Great thing about the new tenners is being plastic they're not affected by water so I keep one in the zipper pocket of my jersey. The current one has been through the wash dozens of times!
I also keep a cereal bar or two in my baggie, "frusli" or "nature valley" are my favourites. 
I keep all my items in a little home made saddle bag permanently fixed to the bike I'm currently riding, I've only ever been out once without it (due to swapping bikes). You can guess what happened


----------



## Ming the Merciless (24 Nov 2017)

Taking a couple of Scotch eggs with me for tomorrows ride.


----------



## Kajjal (24 Nov 2017)

2x latex gloves (or more)

This is a big one as it saves getting oil all over your hands and then everything you touch afterwards.


----------



## NorthernDave (24 Nov 2017)

I've tried various "energy" bars, some are better than others (High5 are quite good), but if I'm totally honest a Snickers bar does much the same job, is cheaper and more importantly tastier.

Energy gels however are the work of the devil and should be avoided except in dire emergencies...


----------



## Sharky (24 Nov 2017)

NorthernDave said:


> I've tried various "energy" bars, some are better than others (High5 are quite good), but if I'm totally honest a Snickers bar does much the same job, is cheaper and more importantly tastier.
> 
> Energy gels however are the work of the devil and should be avoided except in dire emergencies...


Bought one today and it was called more appropriately a "knackered bar" !


----------



## Sharky (24 Nov 2017)

And a photo ..


----------



## NorthernDave (24 Nov 2017)

Mine from a few rides ago:





Also pretty accurate at that point too


----------



## froze (25 Nov 2017)

I don't have time to read all the posts so I'm sure all of what I'll mention has already been said, but to start, say no to electrical tape, say yes to black Gorilla tape, it's much tougher and more useful then even duct tape. 

For small loose stuff you can make a Altoids tin to carry that stuff and put it in the saddlebag, I made my from this idea but customized it for my needs: http://www.instructables.com/id/Bycicle-Survival-Kit-/ In that tin 2 layers of about 1/16ths of inch thick foam padding I cut to size of the tin.
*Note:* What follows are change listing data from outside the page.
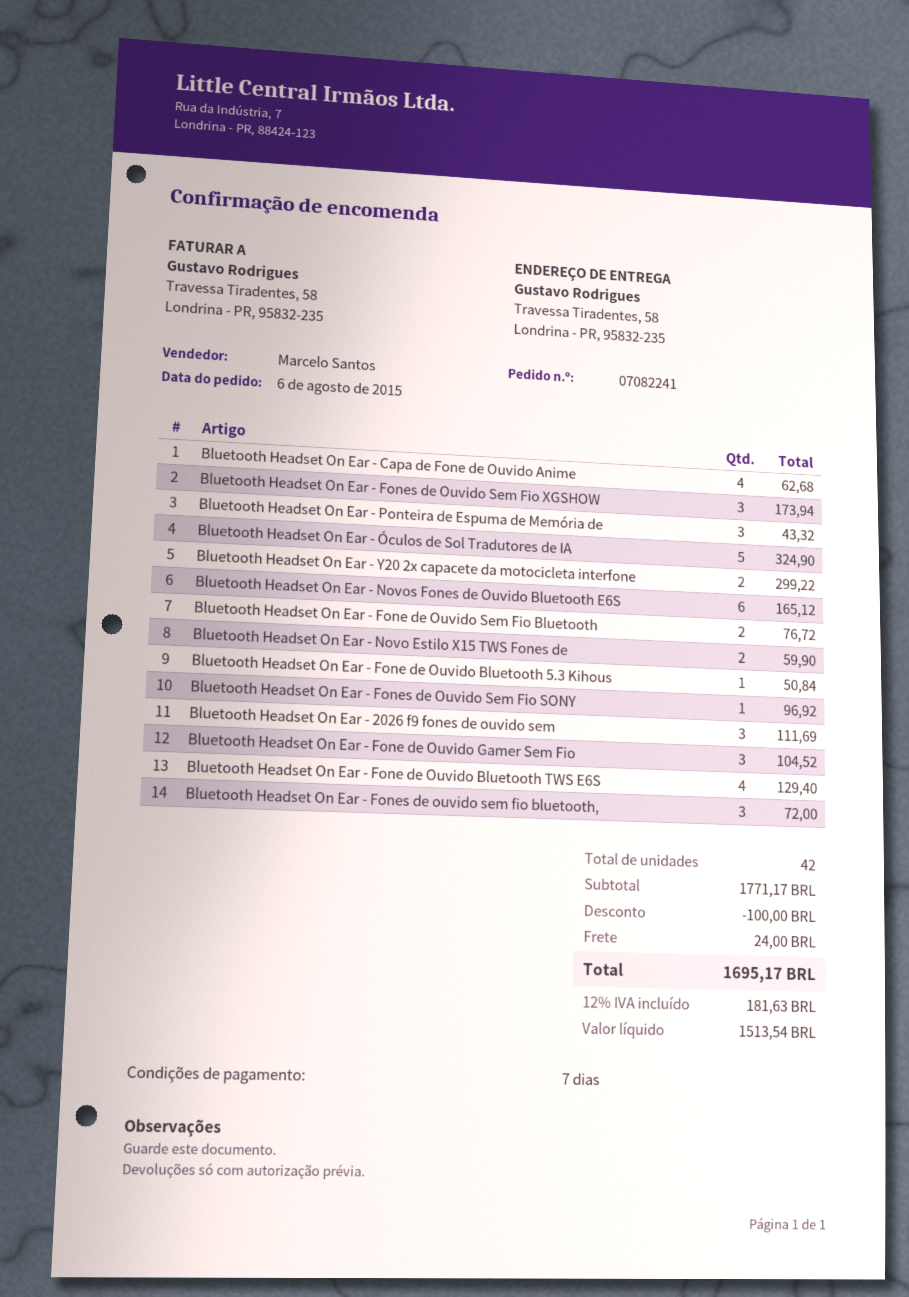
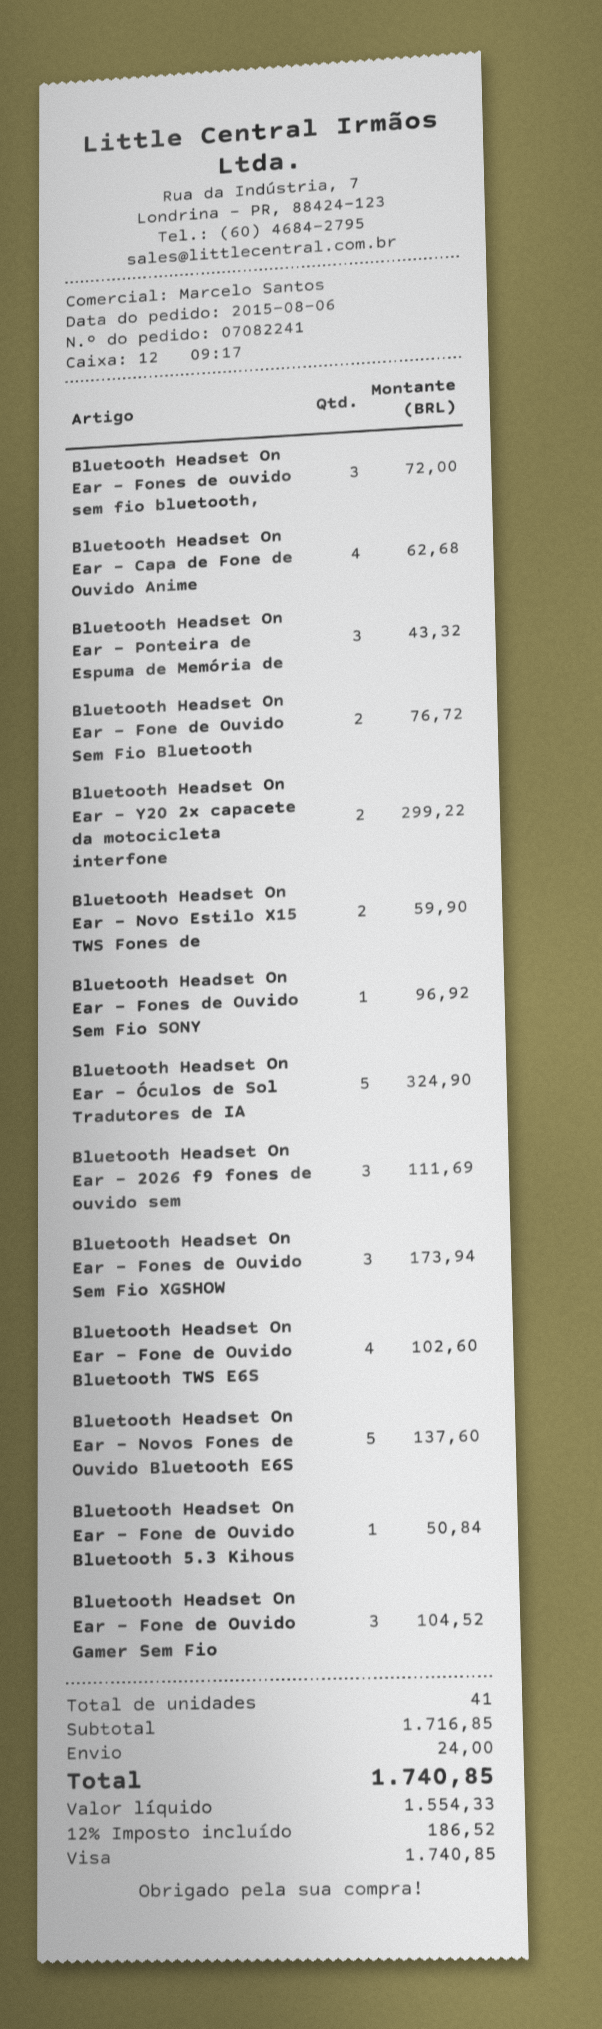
Bluetooth Headset On Ear - Novos Fones de Ouvido Bluetooth E6S: 6 for 165.12 -> 5 for 137.60
Bluetooth Headset On Ear - Fone de Ouvido Bluetooth TWS E6S: 4 for 129.40 -> 4 for 102.60
total quantity: 42 -> 41
subtotal: 1771.17 -> 1716.85
discount: 100.00 -> none
net: 1513.54 -> 1554.33
tax: 12% = 181.63 -> 12% = 186.52
total: 1695.17 -> 1740.85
On the bottom of the tin I put butterfly stitches, bandaids, $50 in bills, 50 cents in quarters, I then put one of the foam pads on top of that, then Park glueless boot patches go on top of that foam pad, then I cut one of the pads into an L shape so that the cut out section fits 2 Park Glueless patch boxes side by side and place that pad on top of the previous pad, then I fit in the Park Glueless patch boxes, one with the patches and the other I put pills in for diarrhea, benadryl, sinus headache pills, and ibuprofen (logic will tell you why I carry those pills, and I throw out the old and put in new at the start of every season). On top of that last L shaped pad I have an extra computer battery, schrader to presta converter, house key, and bike lock key (though I don't always carry my lock it's just in there for when I do). I then glued a state ID card to the inside of the tin lid.
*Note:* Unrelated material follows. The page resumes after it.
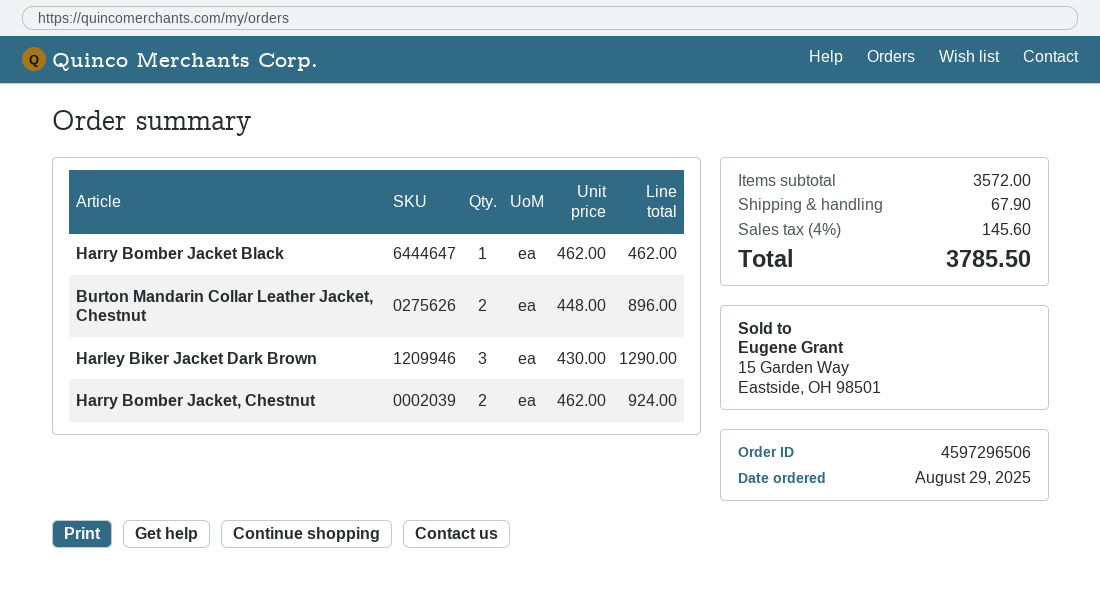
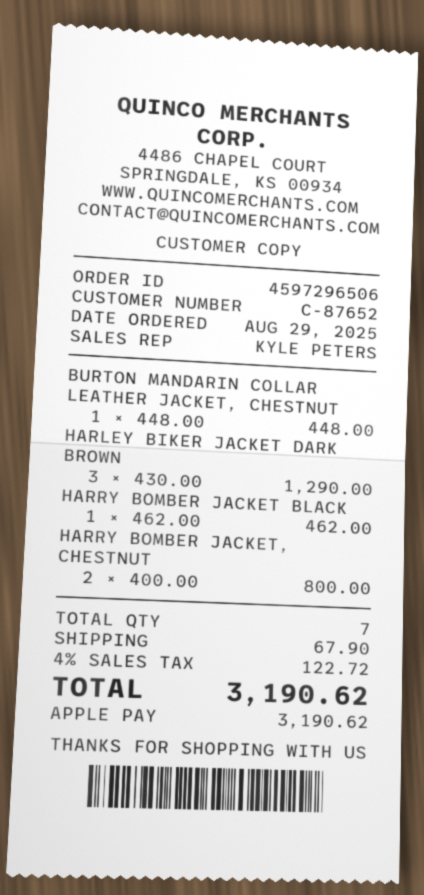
Burton Mandarin Collar Leather Jacket, Chestnut: 2 x 448.00 = 896.00 -> 1 x 448.00 = 448.00
Harry Bomber Jacket, Chestnut: 2 x 462.00 = 924.00 -> 2 x 400.00 = 800.00
tax: 4% = 145.60 -> 4% = 122.72
total: 3785.50 -> 3190.62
I have a Topeak Aero Wedge bag, the tin fits nicely into the web restraint on the lid of the bag. In the bag I carry a spare tube rolled tightly and held with a rubber band in a ziplock bag, Park MTB 3 multi tool, cheap pair of folding pliers, a VAR tire lever, a set of Soma Steel Core tire levers rubberbanded together, 4 alcohol pads (for cleaning the tube after sanding it for a patch, and for cleaning road rash), 2 lens cleaning pads, and 4 handwipe toweletes (you can get these for free at certain resturants, they're great for cleaning your hands after fixing a flat or mechanical problem), and paper towels in case of needing to take a dump in the wild (paper towels last longer in a seat bag then toilet paper does), 4 short zip ties, on long rides or tours I put a meal replacement bar in the bag, and when I do a weekend tour I throw in 2 FiberSpokes, and finally my cell phone sometimes!

I don't carry a spare chain link because if you break a chain you can take out the broken link and put the chain back together minus a link or two, the only problem you'll have doing that is you might not be able to go into your smallest or your largest sprocket but otherwise you can ride like normal. I also don't carry a 2 spare tubes, I can repair a hole in a tube and be on the road in the same time it takes me to replace the tube, so why bother? I don't throw out a tube because I got a puncture, I fix it, and there's no reason to take up that sort of space in a seat bag for 2 tubes unless you're not proficient at fixing a tube. You're probably wondering how I can fix a flat in a tube faster then replacing the tube. First off most punctures I can find quickly from eyeballing the tread, once it is found I leave the whole wheel on the bike, I don't take it off, I take off about half of one side of the tire bead with the puncture in the middle, I then pull out about a quarter of the tube with the puncture in the middle, prep the hole to accept the glueless patch and patch, I then pull out the thing that punctured my tire, replace the tube and put the tire back on, pump and go. I don't have to worry about putting the wheel back on, I don't have to wait for glue to dry, I don't have to roll up a flatted tube letting air out as I go so it will fit in the bag. I also don't carry CO2 because I don't like the idea of buying air that I can get for free, I also don't like the idea of going home and taking all the CO2 out of the tube and refilling with air...why do the same work twice? Where's the time savings in that? Besides I'm not racing so I don't need to get to the finish line. I also don't like the waste of the product, in fact I actually hate cyclists for using CO2 because most of those primates throw their used CO2's on the side of the road!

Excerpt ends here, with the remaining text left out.